▶ [WHAT NEEDS TO BE DONE]: Below are records; reproduce exactly the lines from the one that has "- Explore the" through the one that has "age range (Density and Histogram plots)", ends included, and nothing more.

───── DATA UNDER STUDY ─────

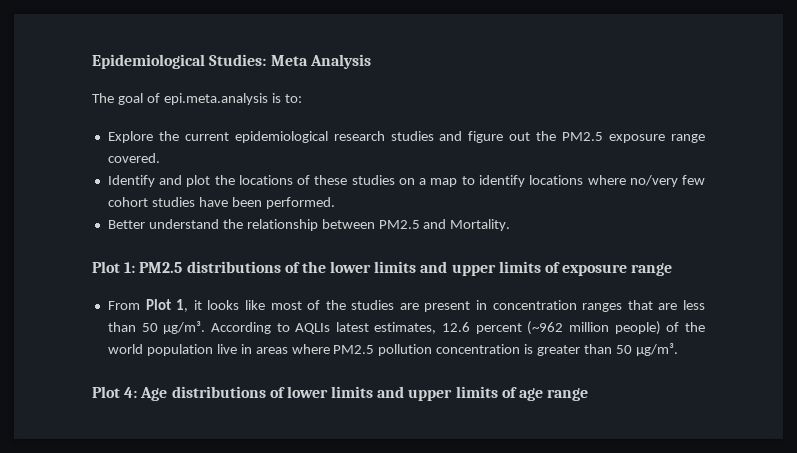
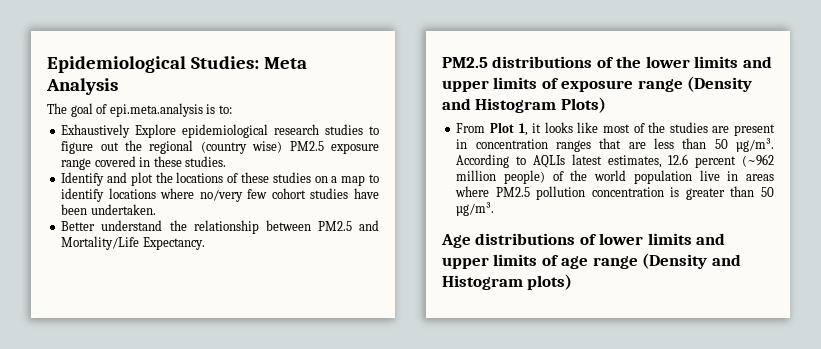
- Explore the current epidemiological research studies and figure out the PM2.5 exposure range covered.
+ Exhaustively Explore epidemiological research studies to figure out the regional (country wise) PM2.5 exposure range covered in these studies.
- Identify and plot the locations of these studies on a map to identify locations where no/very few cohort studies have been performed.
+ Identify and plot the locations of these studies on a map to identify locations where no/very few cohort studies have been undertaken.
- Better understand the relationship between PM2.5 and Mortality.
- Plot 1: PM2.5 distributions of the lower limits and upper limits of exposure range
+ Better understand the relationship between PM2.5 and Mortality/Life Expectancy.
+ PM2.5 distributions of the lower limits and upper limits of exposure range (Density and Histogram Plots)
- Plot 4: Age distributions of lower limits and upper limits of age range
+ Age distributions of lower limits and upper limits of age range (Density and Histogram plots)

─────
───── DATA UNDER STUDY ─────

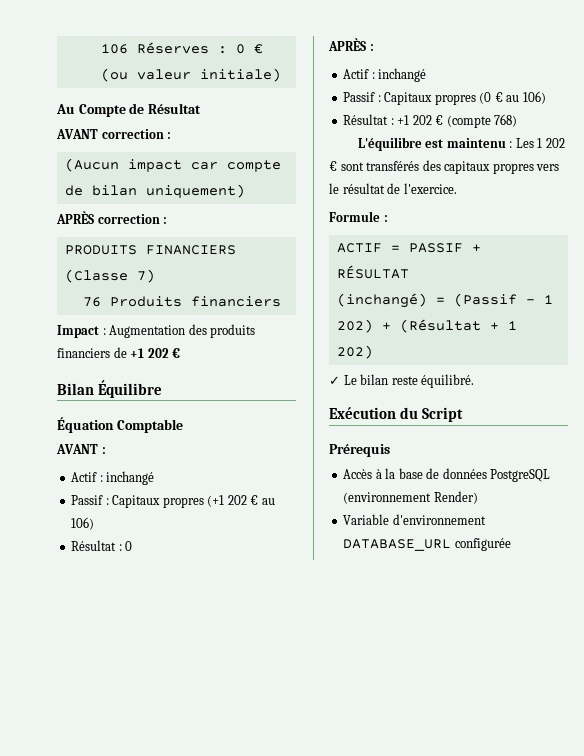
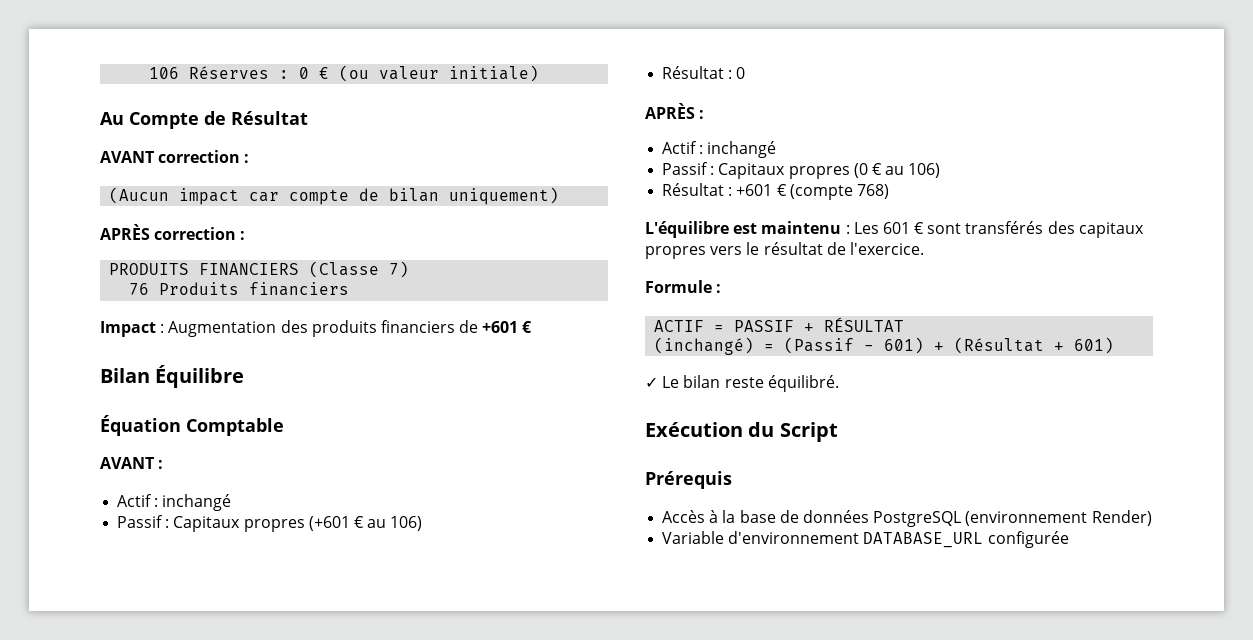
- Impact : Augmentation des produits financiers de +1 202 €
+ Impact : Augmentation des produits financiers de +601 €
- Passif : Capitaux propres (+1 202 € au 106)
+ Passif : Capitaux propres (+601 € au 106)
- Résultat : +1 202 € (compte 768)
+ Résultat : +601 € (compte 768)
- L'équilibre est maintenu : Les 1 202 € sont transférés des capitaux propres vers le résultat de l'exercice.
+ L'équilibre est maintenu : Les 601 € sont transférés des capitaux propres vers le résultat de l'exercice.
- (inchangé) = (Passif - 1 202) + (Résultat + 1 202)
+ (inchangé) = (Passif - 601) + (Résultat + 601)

─────

▶ [EXPECTED ANSWER]:
- Explore the current epidemiological research studies and figure out the PM2.5 exposure range covered.
+ Exhaustively Explore epidemiological research studies to figure out the regional (country wise) PM2.5 exposure range covered in these studies.
- Identify and plot the locations of these studies on a map to identify locations where no/very few cohort studies have been performed.
+ Identify and plot the locations of these studies on a map to identify locations where no/very few cohort studies have been undertaken.
- Better understand the relationship between PM2.5 and Mortality.
- Plot 1: PM2.5 distributions of the lower limits and upper limits of exposure range
+ Better understand the relationship between PM2.5 and Mortality/Life Expectancy.
+ PM2.5 distributions of the lower limits and upper limits of exposure range (Density and Histogram Plots)
- Plot 4: Age distributions of lower limits and upper limits of age range
+ Age distributions of lower limits and upper limits of age range (Density and Histogram plots)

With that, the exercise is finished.